Wherever the string "with" appears in the listing, copy that line.

======== Material shown ========

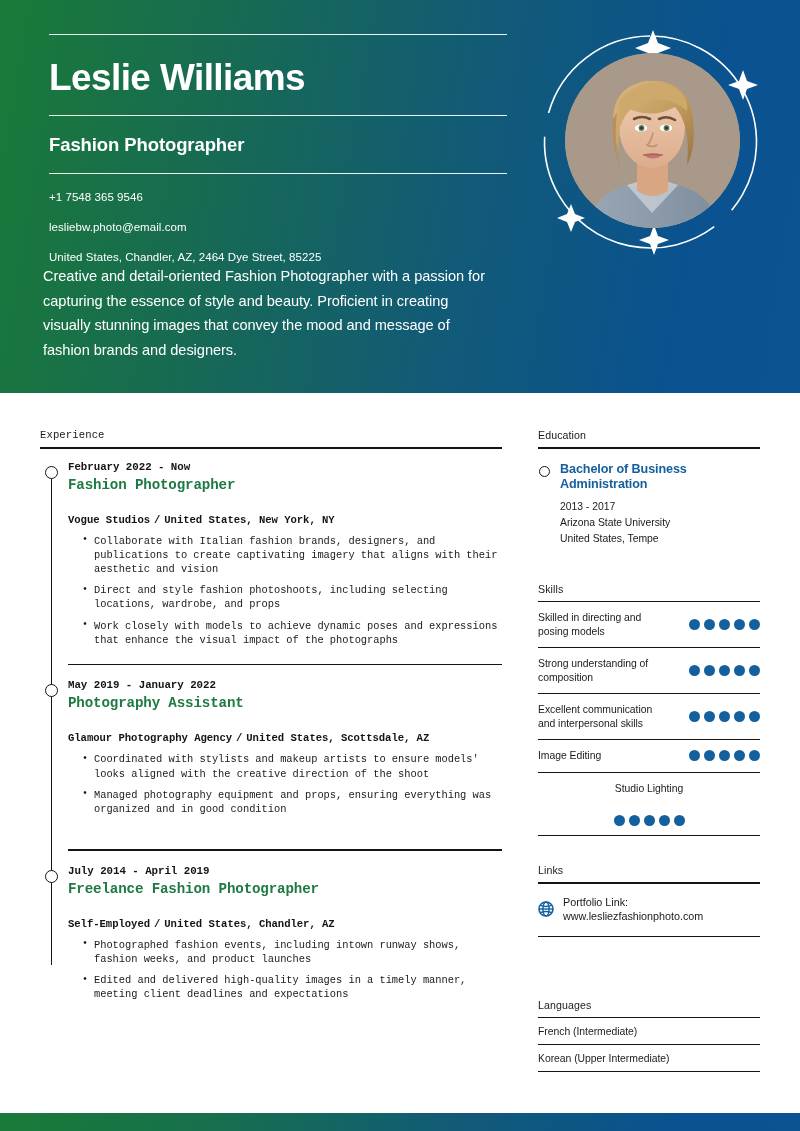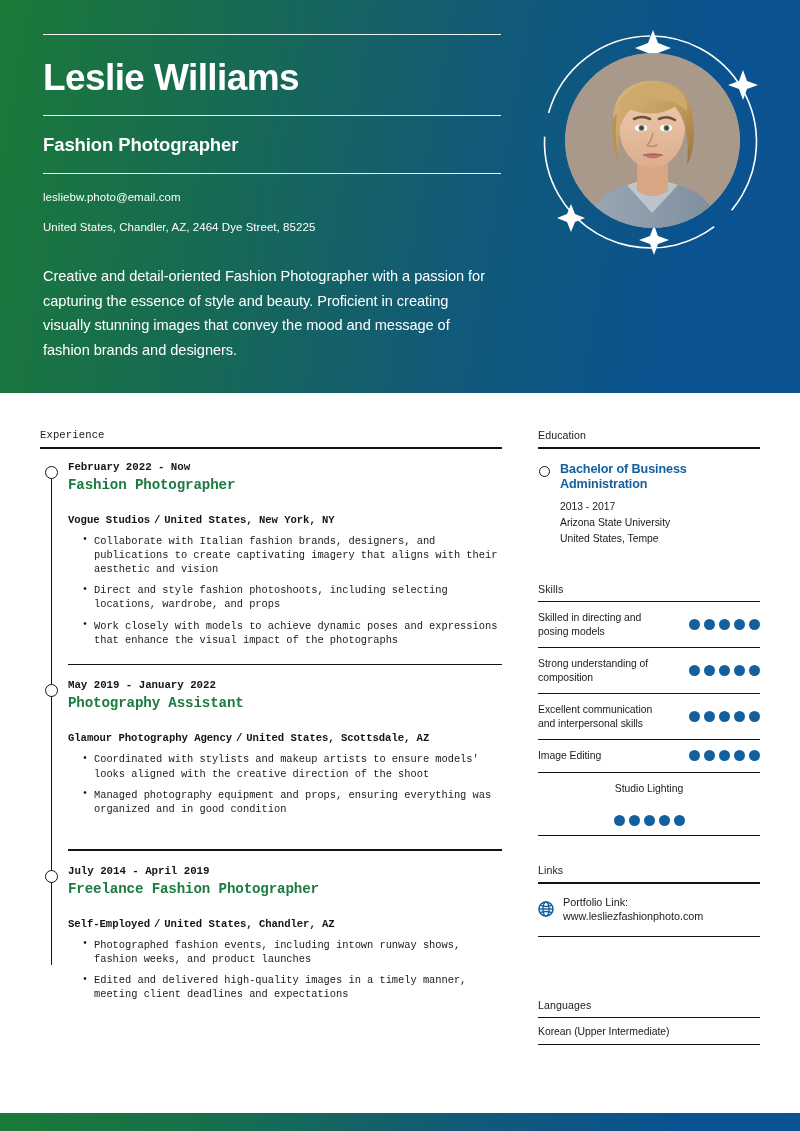--- a/index.html
+++ b/index.html
@@ -31,7 +31,7 @@
 
   .header-left {
     position: absolute;
-    left: 43px;
+    left: 49px;
     top: 34px;
     width: 458px;
   }

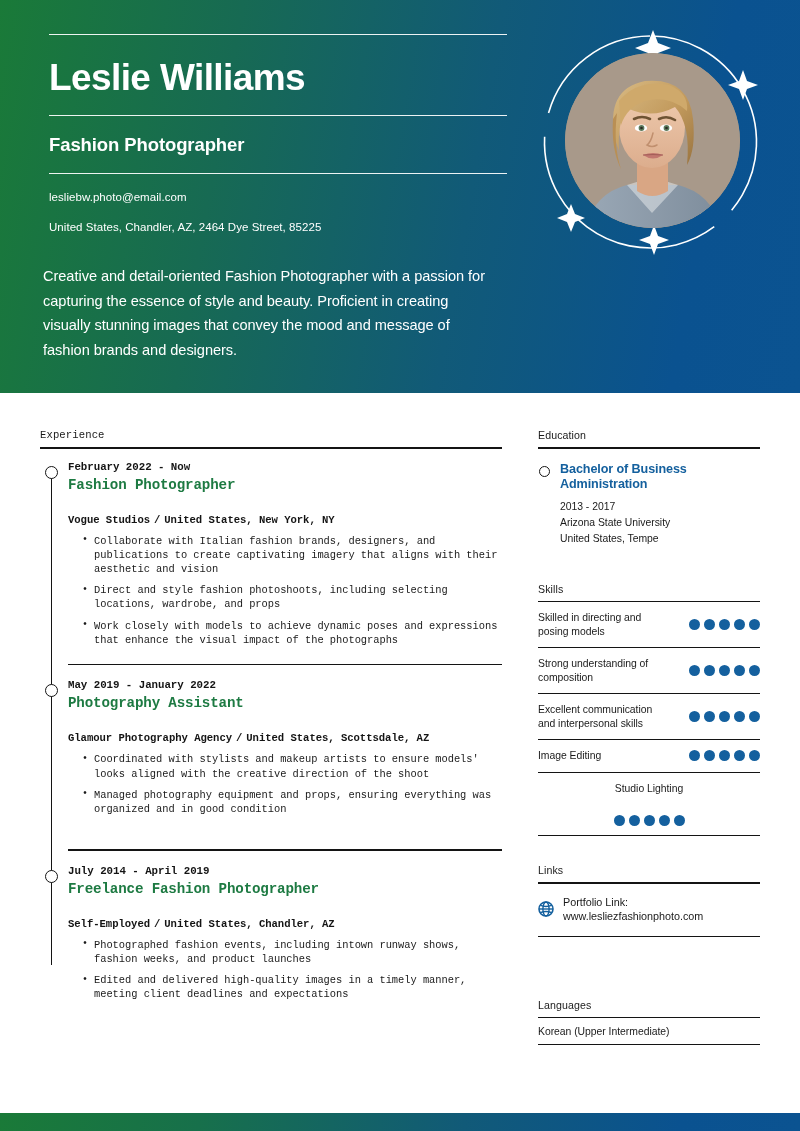--- a/index.html
+++ b/index.html
@@ -323,6 +323,7 @@
       <div class="job-title">Fashion Photographer</div>
       <div class="hrule"></div>
       <div class="contact-list">
+        <div class="contact-line">+1 7548 365 9546</div>
         <div class="contact-line">lesliebw.photo@email.com</div>
         <div class="contact-line">United States, Chandler, AZ, 2464 Dye Street, 85225</div>
       </div>

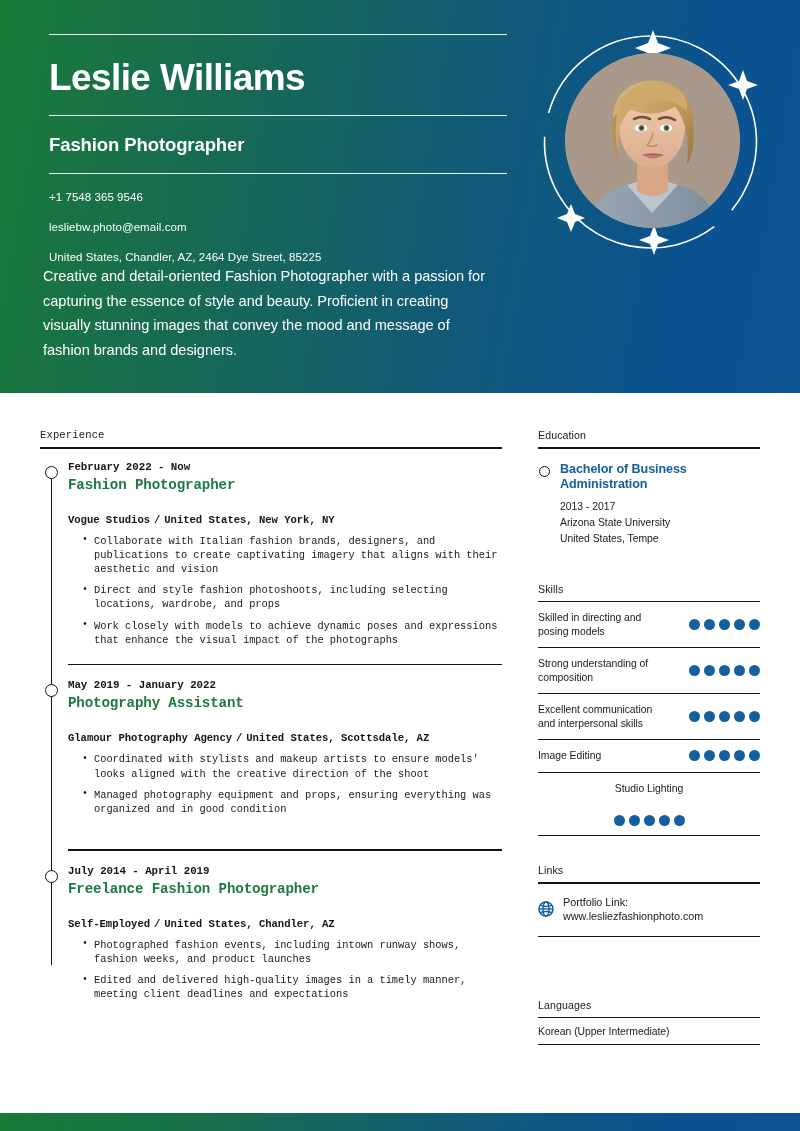--- a/index.html
+++ b/index.html
@@ -545,6 +545,7 @@
 
       <div class="sec-head">Languages</div>
       <div class="sec-rule"></div>
+      <div class="lang-row">French (Intermediate)</div>
       <div class="lang-row">Korean (Upper Intermediate)</div>
 
     </div>

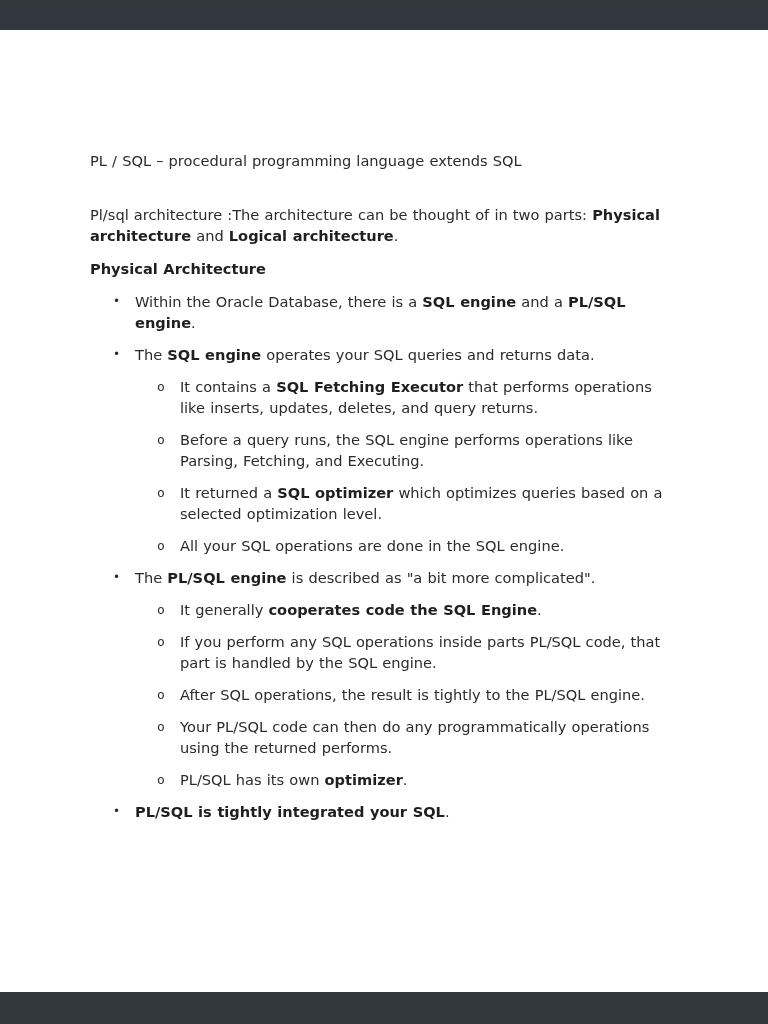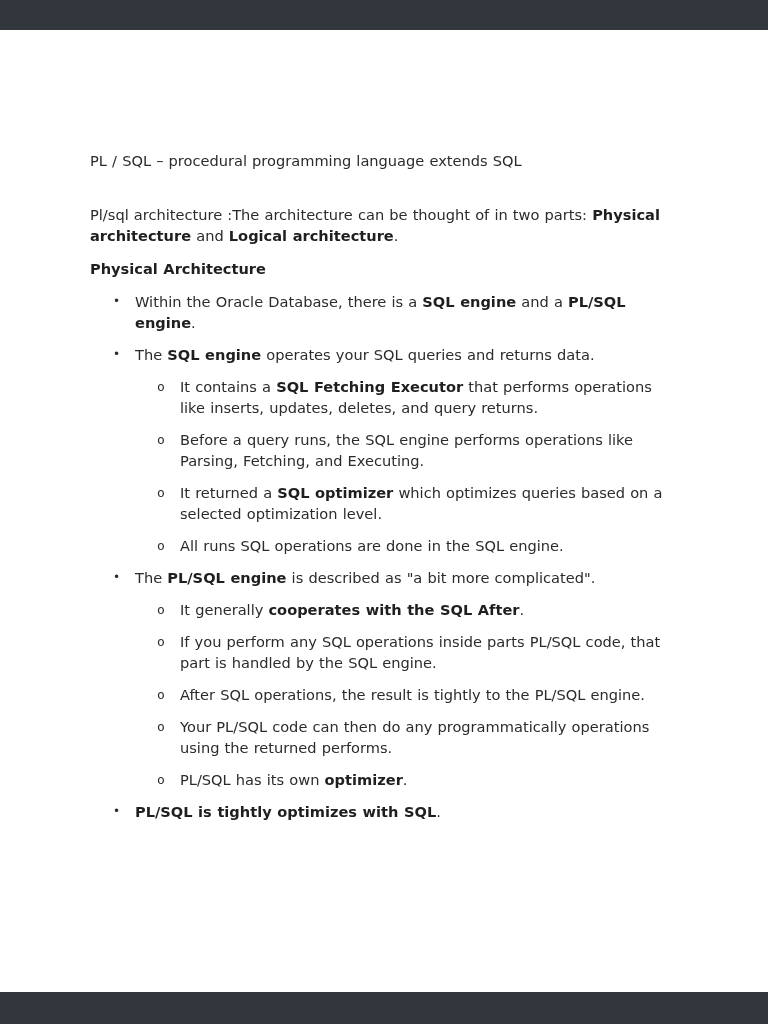--- a/index.html
+++ b/index.html
@@ -89,7 +89,7 @@
       </div>
       <div class="para bullet-l2">
         <span class="marker marker-o">o</span>
-        <span class="li-text"><span>All runs SQL operations are done in the SQL engine.</span></span>
+        <span class="li-text"><span>All your SQL operations are done in the SQL engine.</span></span>
       </div>
       <div class="para bullet-l1">
         <span class="marker marker-dot">•</span>

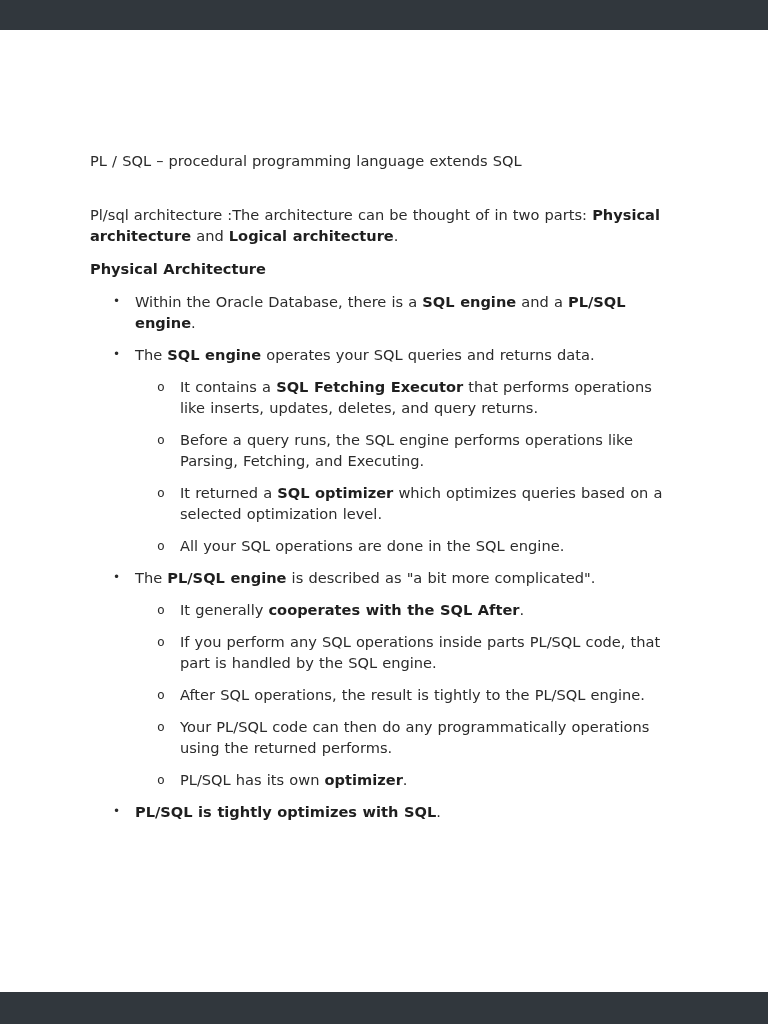--- a/index.html
+++ b/index.html
@@ -97,7 +97,7 @@
       </div>
       <div class="para bullet-l2">
         <span class="marker marker-o">o</span>
-        <span class="li-text"><span>It generally </span><span class="b">cooperates with the SQL After</span><span>.</span></span>
+        <span class="li-text"><span>It generally </span><span class="b">cooperates code the SQL Engine</span><span>.</span></span>
       </div>
       <div class="para bullet-l2">
         <span class="marker marker-o">o</span>

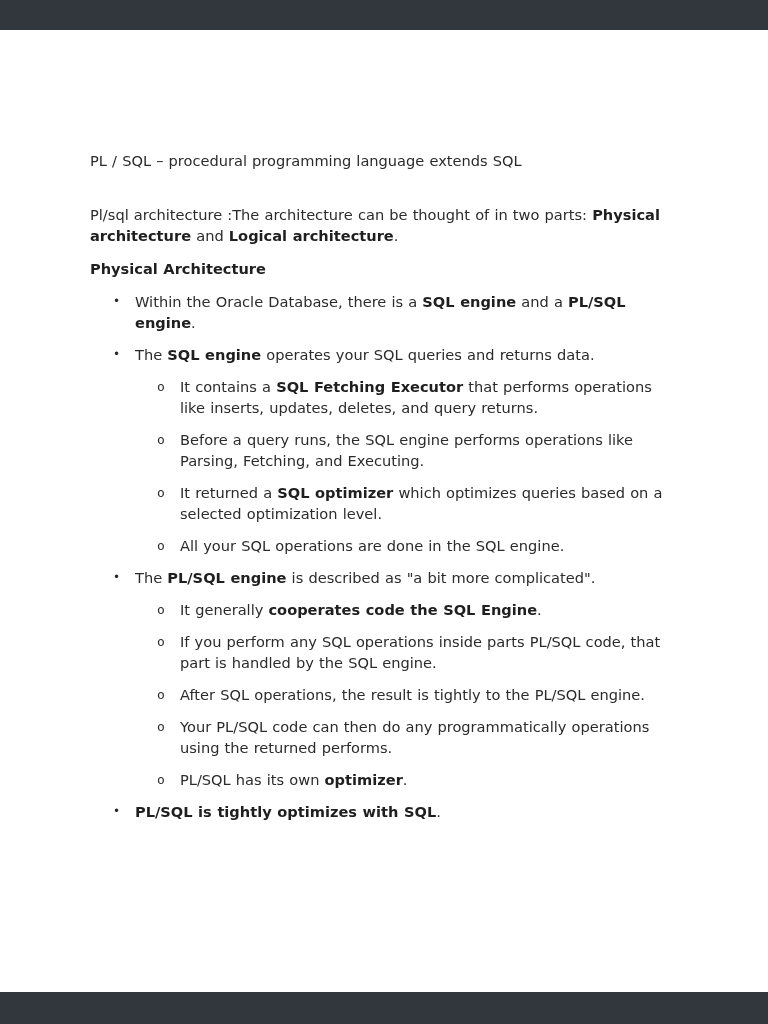--- a/index.html
+++ b/index.html
@@ -117,7 +117,7 @@
       </div>
       <div class="para bullet-l1">
         <span class="marker marker-dot">•</span>
-        <span class="li-text"><span class="b">PL/SQL is tightly optimizes with SQL</span><span>.</span></span>
+        <span class="li-text"><span class="b">PL/SQL is tightly integrated your SQL</span><span>.</span></span>
       </div>
     </div>
 </div>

========

▶ _Completed exercise_
-        <span class="li-text"><span>It generally </span><span class="b">cooperates with the SQL After</span><span>.</span></span>
-        <span class="li-text"><span class="b">PL/SQL is tightly optimizes with SQL</span><span>.</span></span>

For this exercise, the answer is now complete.